▸ **What is required**: Transcribe each record exactly. Include every one.
*** Opening Extracted data ***
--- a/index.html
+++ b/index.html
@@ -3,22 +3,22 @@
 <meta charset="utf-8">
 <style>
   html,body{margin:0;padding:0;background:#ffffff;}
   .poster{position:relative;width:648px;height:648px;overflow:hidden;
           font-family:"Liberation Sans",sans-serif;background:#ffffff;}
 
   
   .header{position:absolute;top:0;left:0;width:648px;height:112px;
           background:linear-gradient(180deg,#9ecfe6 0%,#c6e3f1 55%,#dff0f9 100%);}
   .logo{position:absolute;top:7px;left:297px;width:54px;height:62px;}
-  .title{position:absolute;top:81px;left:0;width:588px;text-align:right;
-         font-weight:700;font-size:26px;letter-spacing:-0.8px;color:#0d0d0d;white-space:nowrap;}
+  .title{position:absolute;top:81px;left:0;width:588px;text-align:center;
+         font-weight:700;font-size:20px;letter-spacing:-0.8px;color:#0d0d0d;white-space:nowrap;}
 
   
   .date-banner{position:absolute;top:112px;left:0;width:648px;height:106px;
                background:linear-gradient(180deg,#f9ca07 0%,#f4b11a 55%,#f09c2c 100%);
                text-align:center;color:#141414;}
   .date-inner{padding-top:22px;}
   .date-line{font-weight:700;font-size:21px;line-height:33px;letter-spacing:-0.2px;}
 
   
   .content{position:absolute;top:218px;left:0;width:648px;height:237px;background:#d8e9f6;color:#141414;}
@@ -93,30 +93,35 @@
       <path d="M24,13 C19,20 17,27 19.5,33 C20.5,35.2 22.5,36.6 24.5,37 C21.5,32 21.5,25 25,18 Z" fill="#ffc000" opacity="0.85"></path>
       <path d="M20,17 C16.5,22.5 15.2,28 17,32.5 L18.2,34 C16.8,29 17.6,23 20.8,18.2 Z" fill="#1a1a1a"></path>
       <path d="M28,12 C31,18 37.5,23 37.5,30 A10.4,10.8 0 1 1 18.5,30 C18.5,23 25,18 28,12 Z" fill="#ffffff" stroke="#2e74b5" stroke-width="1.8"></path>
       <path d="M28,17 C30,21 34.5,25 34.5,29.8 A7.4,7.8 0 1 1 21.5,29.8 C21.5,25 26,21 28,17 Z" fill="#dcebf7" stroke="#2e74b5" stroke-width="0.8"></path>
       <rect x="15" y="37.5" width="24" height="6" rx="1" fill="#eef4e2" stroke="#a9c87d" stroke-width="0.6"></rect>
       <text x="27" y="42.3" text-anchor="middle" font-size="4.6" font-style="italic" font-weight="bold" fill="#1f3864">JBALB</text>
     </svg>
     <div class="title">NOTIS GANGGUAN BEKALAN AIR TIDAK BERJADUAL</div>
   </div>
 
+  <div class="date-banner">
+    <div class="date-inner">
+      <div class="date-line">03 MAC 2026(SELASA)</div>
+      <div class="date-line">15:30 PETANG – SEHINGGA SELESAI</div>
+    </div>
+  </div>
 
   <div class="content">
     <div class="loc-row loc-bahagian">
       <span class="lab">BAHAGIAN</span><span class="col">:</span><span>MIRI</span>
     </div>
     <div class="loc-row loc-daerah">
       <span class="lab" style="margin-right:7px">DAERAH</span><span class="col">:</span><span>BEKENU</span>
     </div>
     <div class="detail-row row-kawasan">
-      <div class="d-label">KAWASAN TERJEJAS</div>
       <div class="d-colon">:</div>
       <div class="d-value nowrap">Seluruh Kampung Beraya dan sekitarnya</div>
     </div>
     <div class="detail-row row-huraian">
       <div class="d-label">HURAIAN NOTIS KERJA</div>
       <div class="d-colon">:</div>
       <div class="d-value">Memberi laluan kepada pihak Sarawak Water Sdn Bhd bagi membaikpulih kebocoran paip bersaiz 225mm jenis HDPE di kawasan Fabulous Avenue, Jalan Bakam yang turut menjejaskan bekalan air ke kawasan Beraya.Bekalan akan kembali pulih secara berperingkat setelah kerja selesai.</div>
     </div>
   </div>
*** Closing Extracted data ***
▸ **Written reply**:
--- a/index.html
+++ b/index.html
@@ -3,22 +3,22 @@
 <meta charset="utf-8">
 <style>
   html,body{margin:0;padding:0;background:#ffffff;}
   .poster{position:relative;width:648px;height:648px;overflow:hidden;
           font-family:"Liberation Sans",sans-serif;background:#ffffff;}
 
   
   .header{position:absolute;top:0;left:0;width:648px;height:112px;
           background:linear-gradient(180deg,#9ecfe6 0%,#c6e3f1 55%,#dff0f9 100%);}
   .logo{position:absolute;top:7px;left:297px;width:54px;height:62px;}
-  .title{position:absolute;top:81px;left:0;width:588px;text-align:right;
-         font-weight:700;font-size:26px;letter-spacing:-0.8px;color:#0d0d0d;white-space:nowrap;}
+  .title{position:absolute;top:81px;left:0;width:588px;text-align:center;
+         font-weight:700;font-size:20px;letter-spacing:-0.8px;color:#0d0d0d;white-space:nowrap;}
 
   
   .date-banner{position:absolute;top:112px;left:0;width:648px;height:106px;
                background:linear-gradient(180deg,#f9ca07 0%,#f4b11a 55%,#f09c2c 100%);
                text-align:center;color:#141414;}
   .date-inner{padding-top:22px;}
   .date-line{font-weight:700;font-size:21px;line-height:33px;letter-spacing:-0.2px;}
 
   
   .content{position:absolute;top:218px;left:0;width:648px;height:237px;background:#d8e9f6;color:#141414;}
@@ -93,30 +93,35 @@
       <path d="M24,13 C19,20 17,27 19.5,33 C20.5,35.2 22.5,36.6 24.5,37 C21.5,32 21.5,25 25,18 Z" fill="#ffc000" opacity="0.85"></path>
       <path d="M20,17 C16.5,22.5 15.2,28 17,32.5 L18.2,34 C16.8,29 17.6,23 20.8,18.2 Z" fill="#1a1a1a"></path>
       <path d="M28,12 C31,18 37.5,23 37.5,30 A10.4,10.8 0 1 1 18.5,30 C18.5,23 25,18 28,12 Z" fill="#ffffff" stroke="#2e74b5" stroke-width="1.8"></path>
       <path d="M28,17 C30,21 34.5,25 34.5,29.8 A7.4,7.8 0 1 1 21.5,29.8 C21.5,25 26,21 28,17 Z" fill="#dcebf7" stroke="#2e74b5" stroke-width="0.8"></path>
       <rect x="15" y="37.5" width="24" height="6" rx="1" fill="#eef4e2" stroke="#a9c87d" stroke-width="0.6"></rect>
       <text x="27" y="42.3" text-anchor="middle" font-size="4.6" font-style="italic" font-weight="bold" fill="#1f3864">JBALB</text>
     </svg>
     <div class="title">NOTIS GANGGUAN BEKALAN AIR TIDAK BERJADUAL</div>
   </div>
 
+  <div class="date-banner">
+    <div class="date-inner">
+      <div class="date-line">03 MAC 2026(SELASA)</div>
+      <div class="date-line">15:30 PETANG – SEHINGGA SELESAI</div>
+    </div>
+  </div>
 
   <div class="content">
     <div class="loc-row loc-bahagian">
       <span class="lab">BAHAGIAN</span><span class="col">:</span><span>MIRI</span>
     </div>
     <div class="loc-row loc-daerah">
       <span class="lab" style="margin-right:7px">DAERAH</span><span class="col">:</span><span>BEKENU</span>
     </div>
     <div class="detail-row row-kawasan">
-      <div class="d-label">KAWASAN TERJEJAS</div>
       <div class="d-colon">:</div>
       <div class="d-value nowrap">Seluruh Kampung Beraya dan sekitarnya</div>
     </div>
     <div class="detail-row row-huraian">
       <div class="d-label">HURAIAN NOTIS KERJA</div>
       <div class="d-colon">:</div>
       <div class="d-value">Memberi laluan kepada pihak Sarawak Water Sdn Bhd bagi membaikpulih kebocoran paip bersaiz 225mm jenis HDPE di kawasan Fabulous Avenue, Jalan Bakam yang turut menjejaskan bekalan air ke kawasan Beraya.Bekalan akan kembali pulih secara berperingkat setelah kerja selesai.</div>
     </div>
   </div>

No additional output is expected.